Bug 6690 – Define new SecurityPrincipal interface

Bug 6690 - Define new SecurityPrincipal interface

Summary:

Define new SecurityPrincipal interface

Status:	RESOLVED FIXED

Product:	GridShib
Component:	SAML/Binding Tools
Version:	0.5.3
Platform:	All All

Importance:	P3 enhancement
Target Milestone:	0.5.4
Assigned To:	Tom Scavo

URL:
Keywords:

Depends on:	6689
Blocks:
	Show dependency tree / graph

Reported:	2009-03-14 12:23 by Tom Scavo
Modified:	2009-03-15 12:48 (History)

Attachments
Add an attachment (proposed patch, testcase, etc.)

Note

You need to log in before you can comment on or make changes to this bug.

Description From Tom Scavo 2009-03-14 12:23:20

Define a new SecurityPrincipal interface:

public interface SecurityPrincipal extends Principal {
    public String getType();
}

Instances of SecurityPrincipal are distinguished by type.  A TeraGridPrincipal,
for example, has type

http://teragrid.org/names/nameid-format/principalname

The type of a SAMLPrincipal depends on its source (SAMLIdentity or
BasicAttribute).  A GlobusPrincipal has type "X.500 distinguished name,"
whatever that turns out to be.

------- Comment #1 From Tom Scavo 2009-03-14 17:47:02 -------

Added two new methods to the SecurityContext interface:

public SecurityPrincipal getSecurityPrincipal();
public SecurityPrincipal[] getSecurityPrincipals();

Implemented these methods in the SAMLSecurityContext class.

The latter requires that the SAMLPrincipal class implement the SecurityContext
interface.  This was easy since the SAMLPrincipal class already has a type
member (Bug 6689).

------- Comment #2 From Tom Scavo 2009-03-14 18:05:25 -------

Decreased the visibility of two methods in the SAMLSecurityContext class:

static SAMLPrincipal getSAMLPrincipal(SAMLIdentity identity);
static List getSAMLPrincipals(BasicAttribute attribute);

Developers should call the convenience methods in the SAMLIdentity class and
the BasicAttribute class instead.

------- Comment #3 From Tom Scavo 2009-03-14 18:16:40 -------

All resources have been committed to CVS HEAD.  This new feature will be
distributed with GS-ST v0.5.4 (which will not be publicly released).
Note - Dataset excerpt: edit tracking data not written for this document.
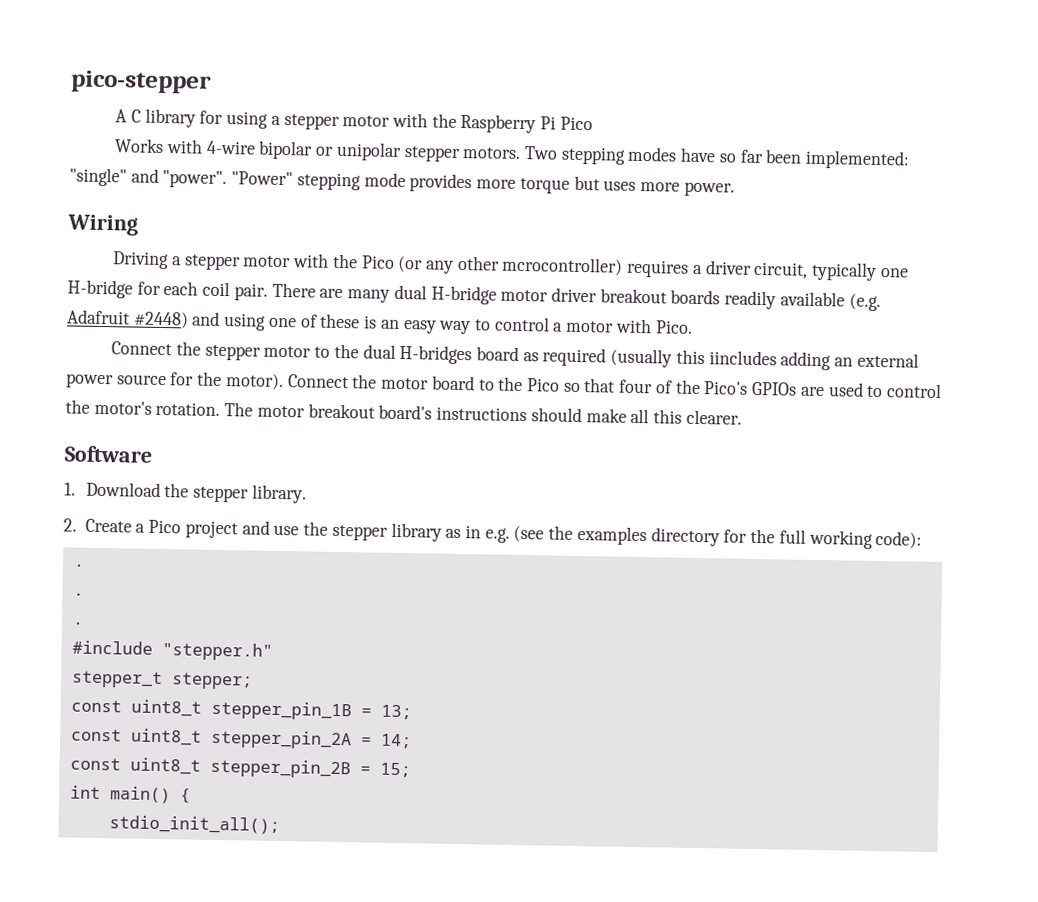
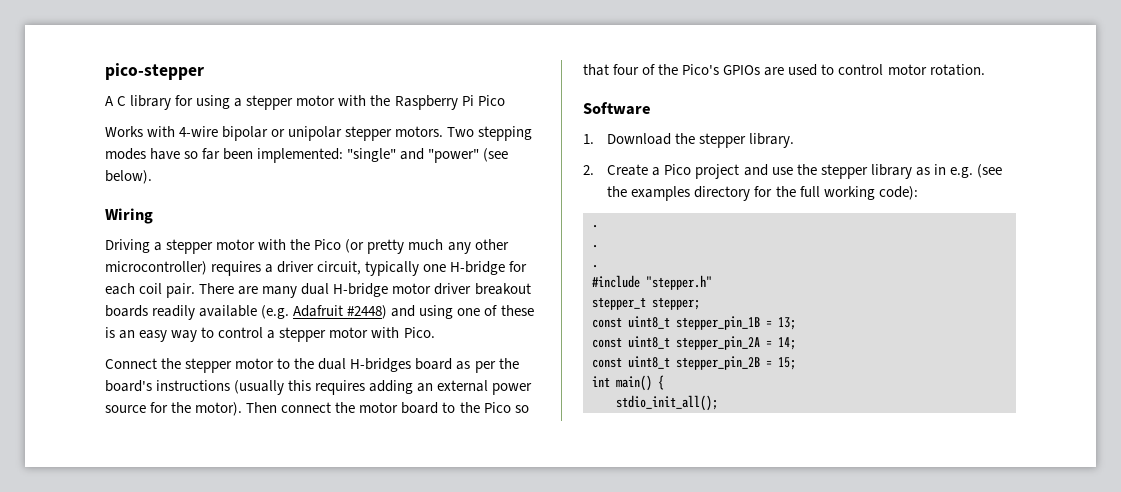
- Two stepping modes have so far been implemented: "single" and "power". "Power" stepping mode provides more torque but uses more power.
+ Two stepping modes have so far been implemented: "single" and "power" (see below).
- Driving a stepper motor with the Pico (or any other mcrocontroller) requires a driver circuit, typically one H-bridge for each coil pair.
+ Driving a stepper motor with the Pico (or pretty much any other microcontroller) requires a driver circuit, typically one H-bridge for each coil pair.
- There are many dual H-bridge motor driver breakout boards readily available (e.g. Adafruit #2448) and using one of these is an easy way to control a motor with Pico.
+ There are many dual H-bridge motor driver breakout boards readily available (e.g. Adafruit #2448) and using one of these is an easy way to control a stepper motor with Pico.
- Connect the stepper motor to the dual H-bridges board as required (usually this iincludes adding an external power source for the motor).
+ Connect the stepper motor to the dual H-bridges board as per the board's instructions (usually this requires adding an external power source for the motor).
- Connect the motor board to the Pico so that four of the Pico's GPIOs are used to control the motor's rotation. The motor breakout board's instructions should make all this clearer.
+ Then connect the motor board to the Pico so that four of the Pico's GPIOs are used to control motor rotation.

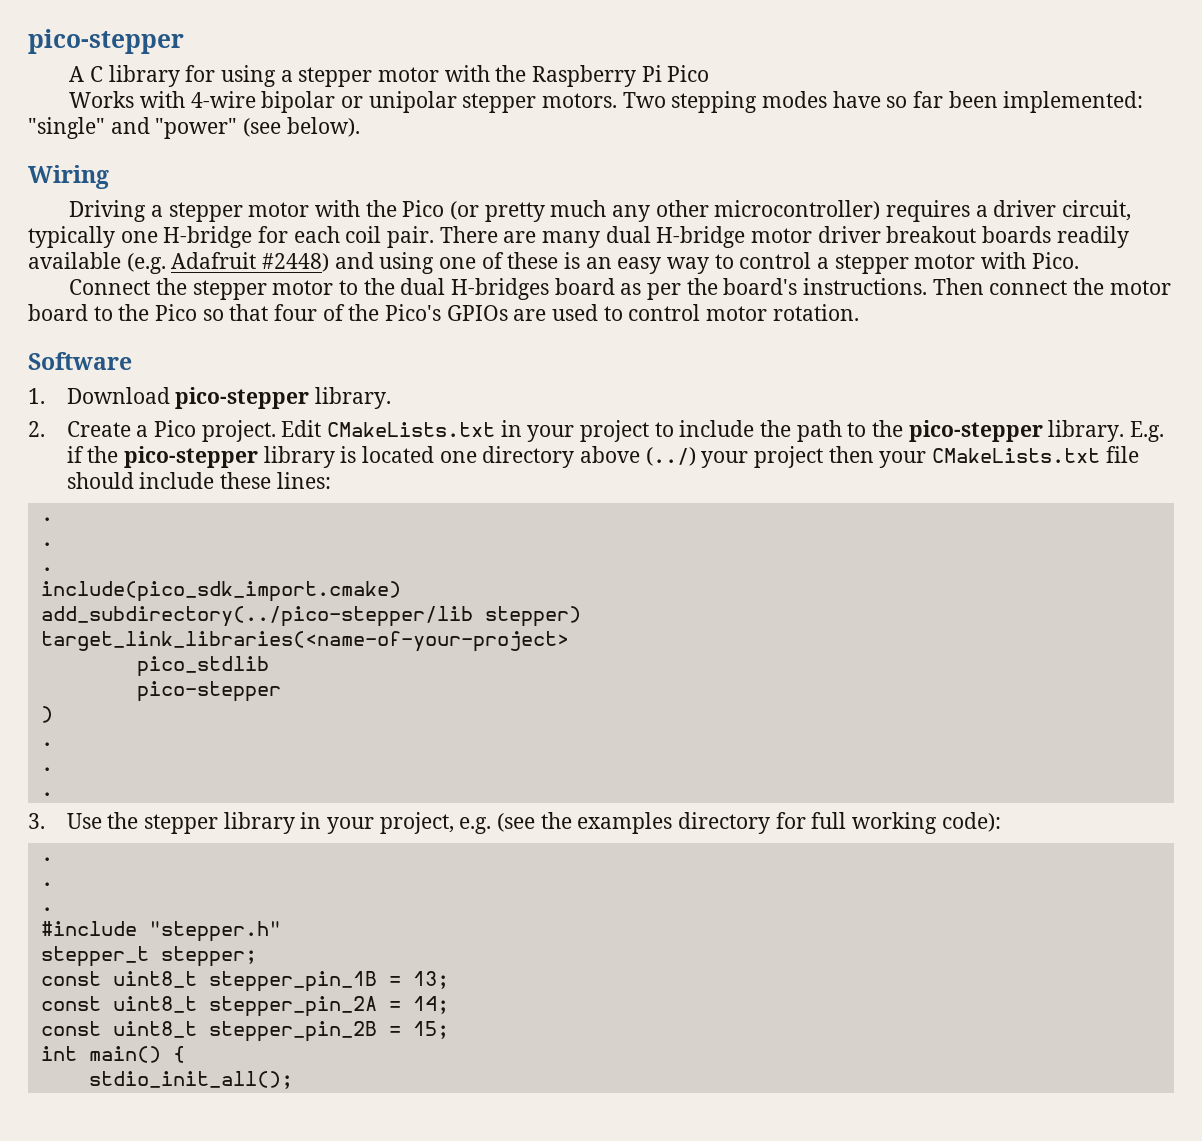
- Connect the stepper motor to the dual H-bridges board as per the board's instructions (usually this requires adding an external power source for the motor).
+ Connect the stepper motor to the dual H-bridges board as per the board's instructions.
- 1. Download the stepper library.
+ 1. Download pico-stepper library.
- 2. Create a Pico project and use the stepper library as in e.g. (see the examples directory for the full working code):
+ 2. Create a Pico project. Edit CMakeLists.txt in your project to include the path to the pico-stepper library. E.g. if the pico-stepper library is located one directory above (../) your project then your CMakeLists.txt file should include these lines:
+ .
+ .
+ .
+ include(pico_sdk_import.cmake)
+ add_subdirectory(../pico-stepper/lib stepper)
+ target_link_libraries(<name-of-your-project>
+ pico_stdlib
+ pico-stepper
+ )
+ .
+ .
+ .
+ 3. Use the stepper library in your project, e.g. (see the examples directory for full working code):

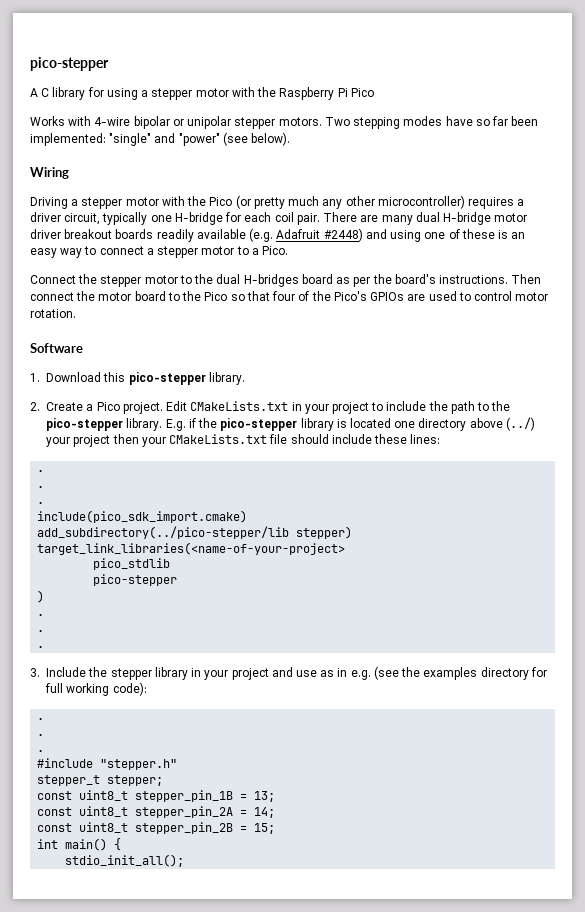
- There are many dual H-bridge motor driver breakout boards readily available (e.g. Adafruit #2448) and using one of these is an easy way to control a stepper motor with Pico.
+ There are many dual H-bridge motor driver breakout boards readily available (e.g. Adafruit #2448) and using one of these is an easy way to connect a stepper motor to a Pico.
- 1. Download pico-stepper library.
+ 1. Download this pico-stepper library.
- 3. Use the stepper library in your project, e.g. (see the examples directory for full working code):
+ 3. Include the stepper library in your project and use as in e.g. (see the examples directory for full working code):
------- Comment #4 From Tom Scavo 2009-03-15 10:16:49 -------

(In reply to comment #0)
> 
> public interface SecurityPrincipal extends Principal {
>     public String getType();
> }

The above is necessary but not sufficient.  I need the following interface:

public interface SecurityPrincipal extends IssuedSecurityItem {
    public String getName();
    public String getType();
}

This permits the following generalization in SAMLSecurityContextLogger:

SecurityPrincipal[] principals = secCtx.getSecurityPrincipals();
assert (principals != null);
for (int i = 0; i < principals.length; i++) {
    String msg = "CallerID=" + quote(callerID) +
                 " SecurityPrincipal" +
                 " ID=" + principals[i].getId() +
                 " Trusted=" +
                   (principals[i].isTrusted() ? "true" : "false") +
                 " Name=" +
                   quote(principals[i].getName()) +
                 " Type=" +
                   principals[i].getType();
    logger.info(msg);
}

This simplifies other implementations of SecurityContextLogger, and in the case
of TGSecurityContextLogger, it eliminates that implementation entirely.
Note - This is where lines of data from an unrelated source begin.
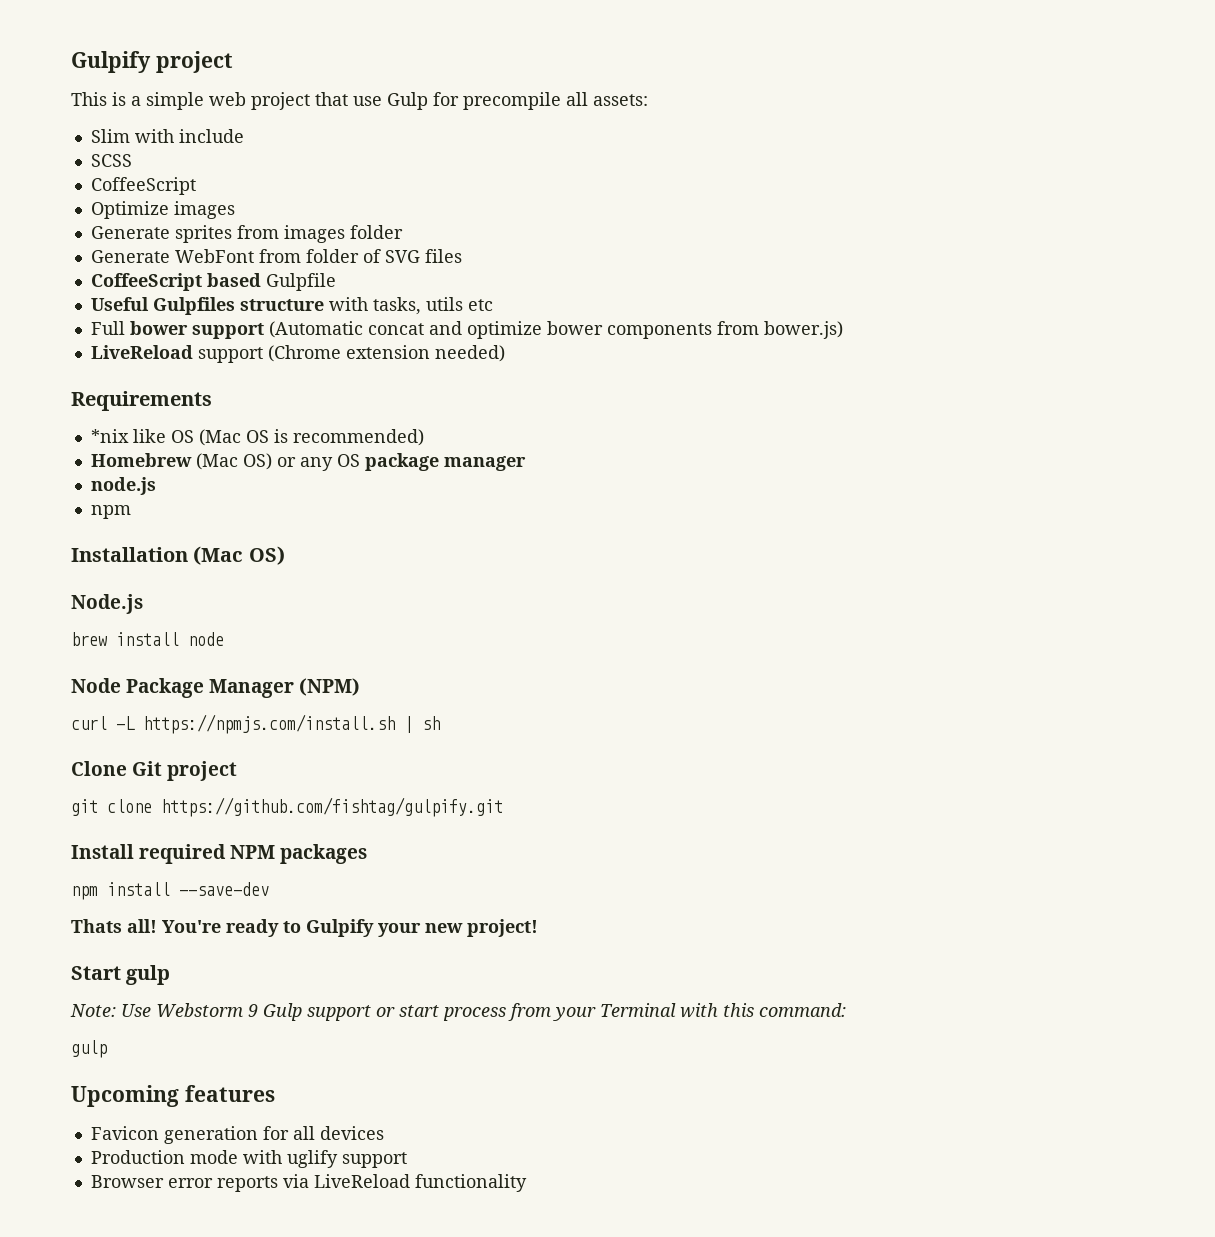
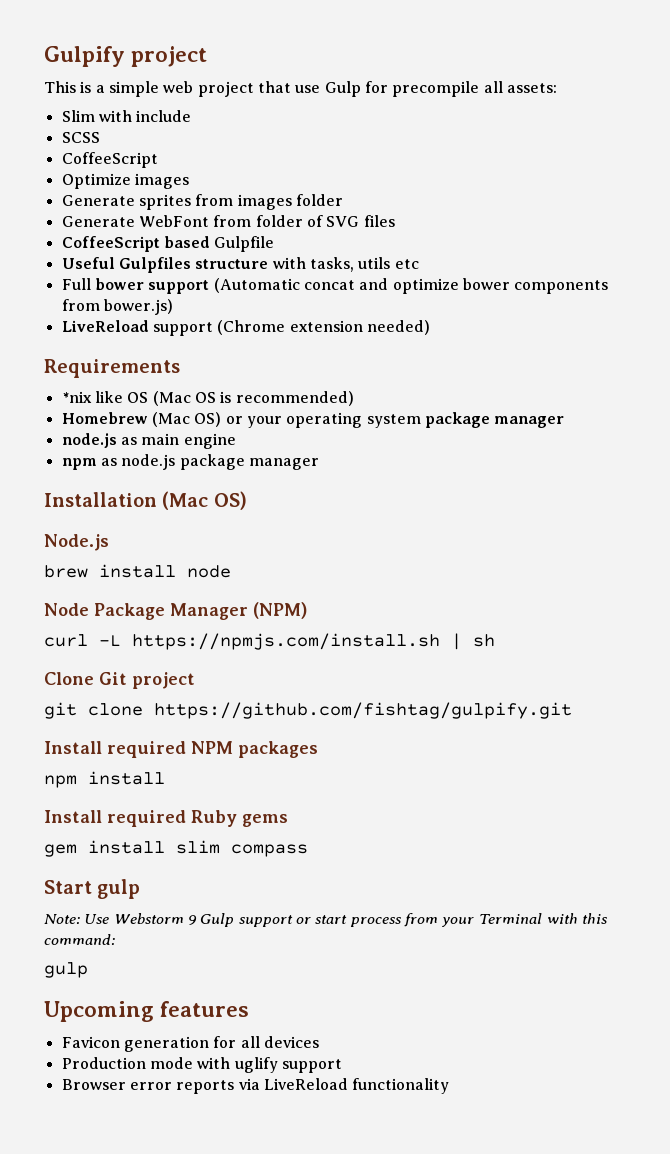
- Homebrew (Mac OS) or any OS package manager
+ Homebrew (Mac OS) or your operating system package manager
- node.js
- npm
+ node.js as main engine
+ npm as node.js package manager
- npm install --save-dev
- Thats all! You're ready to Gulpify your new project!
+ npm install
+ Install required Ruby gems
+ gem install slim compass

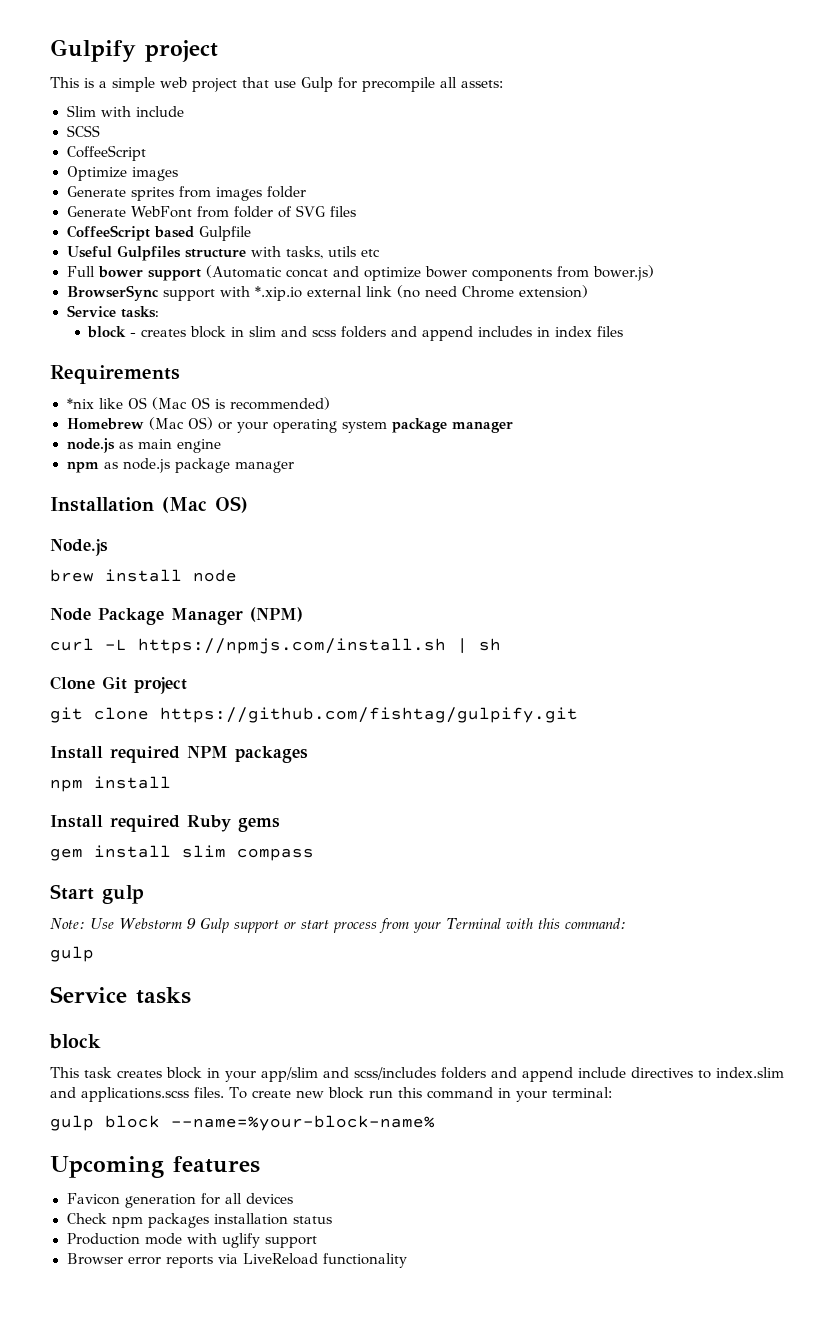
- LiveReload support (Chrome extension needed)
+ BrowserSync support with *.xip.io external link (no need Chrome extension)
+ Service tasks:
+ block - creates block in slim and scss folders and append includes in index files
+ Service tasks
+ block
+ This task creates block in your app/slim and scss/includes folders and append include directives to index.slim and applications.scss files. To create new block run this command in your terminal:
+ gulp block --name=%your-block-name%
+ Check npm packages installation status

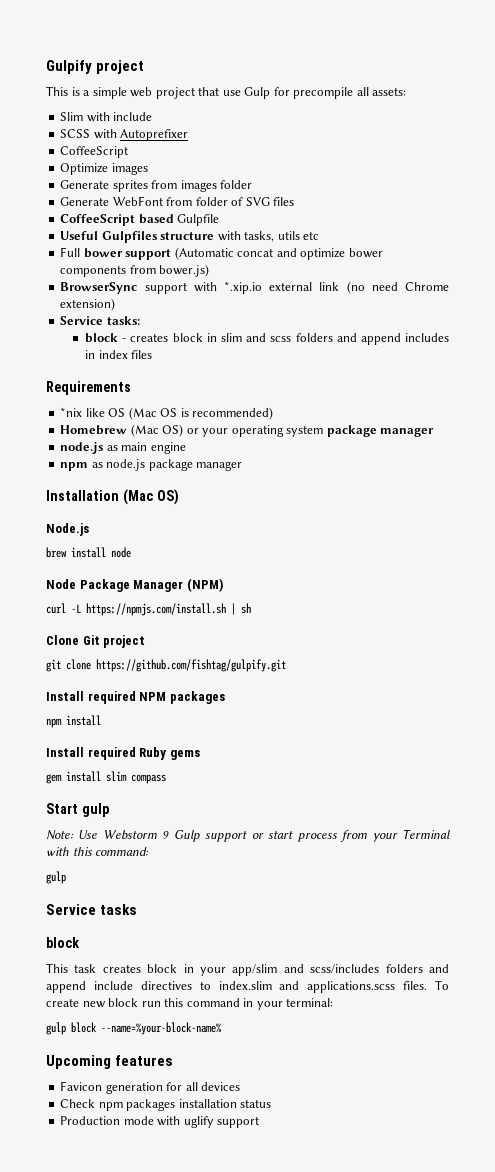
- SCSS
+ SCSS with Autoprefixer
- Browser error reports via LiveReload functionality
------- Comment #5 From Tom Scavo 2009-03-15 12:48:41 -------

Refactored the getTeraGridPrincipal method in the GatewaySecurityContext class:

http://viewcvs.globus.org/viewcvs.cgi/gridshib/saml/teragrid/java/tests/org/teragrid/ncsa/gridshib/security/GatewaySecurityContext.java?r1=1.5&r2=1.6

The above simplification, and the modification to SAMLSecurityContextLogger
described in Comment #4, was the goal of this bug (which depends on Bug 6689
and Bug 6691).  I can now move on to GridShib for GT and finish the
implementation of TeraGridGatewayPDP (Bug 6668).